» **Exercise**: Could you print the lines below exactly, from the one holding "tracking number: 36015669343181" through the last line, with no other output?

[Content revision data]
◆ ◆ ◆

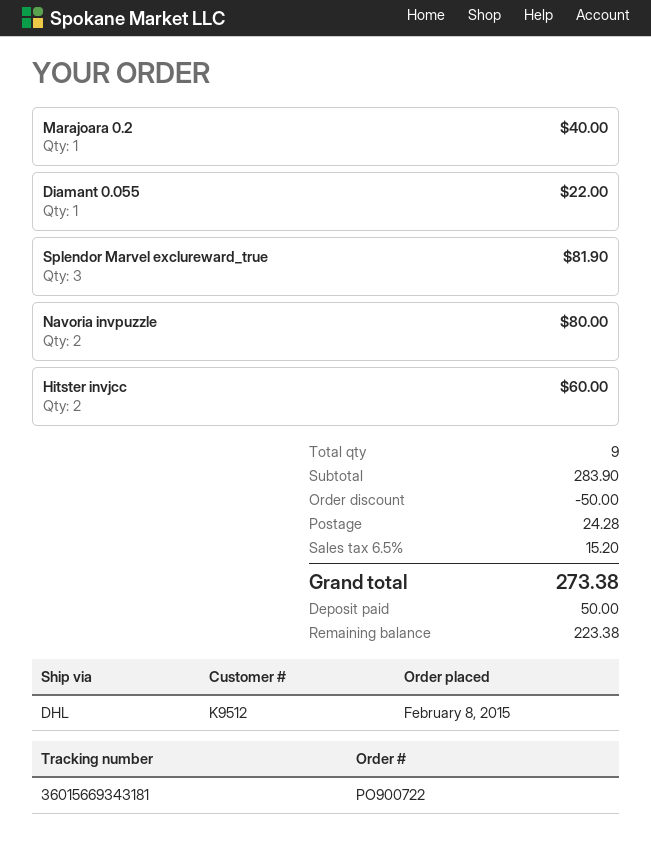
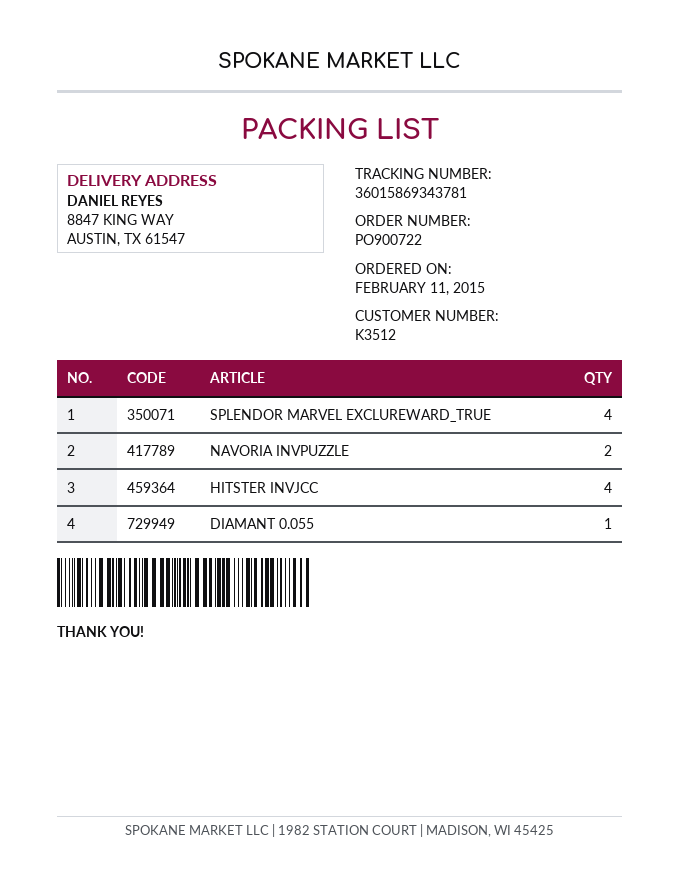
order date: 2015-02-08 -> 2015-02-11
customer number: K9512 -> K3512
tracking number: 36015669343181 -> 36015869343781
Marajoara 0.2: 1 -> none
Splendor Marvel exclureward_true: 3 -> 4
Hitster invjcc: 2 -> 4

◆ ◆ ◆

» **Reply to the task**:
tracking number: 36015669343181 -> 36015869343781
Marajoara 0.2: 1 -> none
Splendor Marvel exclureward_true: 3 -> 4
Hitster invjcc: 2 -> 4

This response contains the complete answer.